And Live Rejoicing
And Live Rejoicing: Chapters from a Charmed Life: Personal Encounters with Spiritual Mavericks, Remarkable Seekers, and the World’s Great Religious Leaders
by Huston Smith with Phil Cousineau
Novato, CA: New World Library, 2012
Reviewed by Marcia Wakeland
In this second memoir by the venerable theologian and writer Huston Smith, the subtitle boasts that the book recounts “personal encounters with spiritual mavericks, remarkable seekers, and the world’s great religious leaders.” And this is as apt a summary as any.
And Live Rejoicing: Chapters from a Charmed Life is a book of stories about the long spiritual journey of Smith from his childhood with missionary parents in China to his many travels as a professor and researcher of world religions. He chose the title of this memoir from the song “O Happy Day,” and after his sixty years of roaming the globe, studying and experiencing world religions, his personal philosophy can be summed up in this quote from the book’s prologue: “We are in good hands, and in gratitude for that fact we should do everything we can to maximize our human potential for happiness.” The stories themselves are told in a conversational style as Smith recounts everything from being in Tiananmen Square at the time of the massacre to his introduction to meditation and koans in a Buddhist monastery, his rescue from lions by Masai tribesmen and a discussion about the Big Bang with the Dalai Lama.

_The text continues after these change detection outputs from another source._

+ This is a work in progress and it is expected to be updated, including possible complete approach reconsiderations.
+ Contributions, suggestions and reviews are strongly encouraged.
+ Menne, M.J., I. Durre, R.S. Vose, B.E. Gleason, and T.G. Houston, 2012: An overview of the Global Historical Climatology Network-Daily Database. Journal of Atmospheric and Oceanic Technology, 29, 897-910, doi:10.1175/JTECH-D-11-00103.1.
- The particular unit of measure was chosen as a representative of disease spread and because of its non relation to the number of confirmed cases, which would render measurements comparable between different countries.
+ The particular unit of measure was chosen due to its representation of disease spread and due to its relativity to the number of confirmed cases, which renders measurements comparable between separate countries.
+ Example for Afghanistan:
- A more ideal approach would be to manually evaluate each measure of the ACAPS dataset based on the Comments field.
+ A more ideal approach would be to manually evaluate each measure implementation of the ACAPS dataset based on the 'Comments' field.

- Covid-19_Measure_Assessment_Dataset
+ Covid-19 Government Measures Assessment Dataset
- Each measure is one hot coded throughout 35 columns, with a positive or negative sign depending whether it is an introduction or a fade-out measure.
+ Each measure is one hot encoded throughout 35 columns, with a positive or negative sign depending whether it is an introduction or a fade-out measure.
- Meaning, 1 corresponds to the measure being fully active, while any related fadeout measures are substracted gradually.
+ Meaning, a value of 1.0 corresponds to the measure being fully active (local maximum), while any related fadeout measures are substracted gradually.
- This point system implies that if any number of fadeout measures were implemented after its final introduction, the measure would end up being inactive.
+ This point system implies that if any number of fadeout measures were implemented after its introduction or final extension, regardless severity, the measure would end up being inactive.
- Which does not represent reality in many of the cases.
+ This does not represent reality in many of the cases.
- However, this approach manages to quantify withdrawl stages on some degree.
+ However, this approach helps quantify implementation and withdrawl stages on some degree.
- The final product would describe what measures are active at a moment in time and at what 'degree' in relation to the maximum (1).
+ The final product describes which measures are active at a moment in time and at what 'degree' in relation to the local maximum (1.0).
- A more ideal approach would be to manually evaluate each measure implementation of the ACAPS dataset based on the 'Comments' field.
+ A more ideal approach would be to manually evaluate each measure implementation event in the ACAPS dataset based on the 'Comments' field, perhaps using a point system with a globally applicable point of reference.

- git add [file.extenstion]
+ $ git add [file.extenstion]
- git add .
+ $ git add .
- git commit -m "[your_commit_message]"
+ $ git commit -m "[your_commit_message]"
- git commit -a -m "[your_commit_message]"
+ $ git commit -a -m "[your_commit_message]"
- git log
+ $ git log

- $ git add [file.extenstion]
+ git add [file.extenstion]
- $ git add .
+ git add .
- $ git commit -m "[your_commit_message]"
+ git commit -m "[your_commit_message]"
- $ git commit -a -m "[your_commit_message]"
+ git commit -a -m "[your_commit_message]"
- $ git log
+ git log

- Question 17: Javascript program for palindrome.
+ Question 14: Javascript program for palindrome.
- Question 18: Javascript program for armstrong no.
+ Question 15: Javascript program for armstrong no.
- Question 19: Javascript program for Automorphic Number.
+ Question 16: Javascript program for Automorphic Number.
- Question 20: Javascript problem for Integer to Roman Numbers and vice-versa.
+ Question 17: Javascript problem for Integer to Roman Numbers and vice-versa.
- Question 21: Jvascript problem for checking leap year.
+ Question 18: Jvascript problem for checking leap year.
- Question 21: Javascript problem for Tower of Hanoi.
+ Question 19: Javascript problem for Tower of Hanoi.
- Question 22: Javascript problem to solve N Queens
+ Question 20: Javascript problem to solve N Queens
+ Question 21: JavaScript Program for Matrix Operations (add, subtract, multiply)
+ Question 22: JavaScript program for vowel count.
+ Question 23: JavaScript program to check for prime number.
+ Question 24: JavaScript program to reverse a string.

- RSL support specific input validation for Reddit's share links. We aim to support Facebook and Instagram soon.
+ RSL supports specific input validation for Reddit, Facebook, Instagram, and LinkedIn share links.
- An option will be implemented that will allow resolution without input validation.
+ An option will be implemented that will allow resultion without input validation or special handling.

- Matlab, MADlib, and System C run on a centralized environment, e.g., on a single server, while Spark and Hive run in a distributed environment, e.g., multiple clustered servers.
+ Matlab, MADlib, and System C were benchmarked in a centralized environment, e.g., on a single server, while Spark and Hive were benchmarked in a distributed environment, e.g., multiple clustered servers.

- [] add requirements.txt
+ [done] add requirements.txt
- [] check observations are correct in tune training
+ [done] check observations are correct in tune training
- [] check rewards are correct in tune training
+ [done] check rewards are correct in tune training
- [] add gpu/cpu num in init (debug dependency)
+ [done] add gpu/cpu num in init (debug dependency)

Love of the spiritual journey is the DNA of spiritual directors and their spiritual directees, and this book challenges, surprises, entertains, and instructs the reader on the rich, diverse, and myriad ways that the peoples of the earth seek God. Reading a tale recounted with respect and wonder, readers will feel they themselves are on the many around-the-world trips that Huston takes with his wife and children. The book is full of wisdom stories, conversations with the great and small spiritual thinkers of our day, and spiritual practices that challenge us to open our hearts and minds to the many ways to honor and worship the Holy.
When asked by his collaborator, Phil Cousineau, if he could compress all his spiritual and philosophical insights into some advice for those searching for meaning in their lives, Smith said quietly, “Follow the light, wherever it may lead.” Cousineau goes on to state, “I trust you will find some guidance here from a trustworthy guide about how to forge your own well-lived and rejoicing life.”
Marcia Wakeland is a Lutheran pastor and spiritual director in Eagle River, Alaska. She directs an outreach ministry called the Listening Post at the Downtown Transit Center in Anchorage.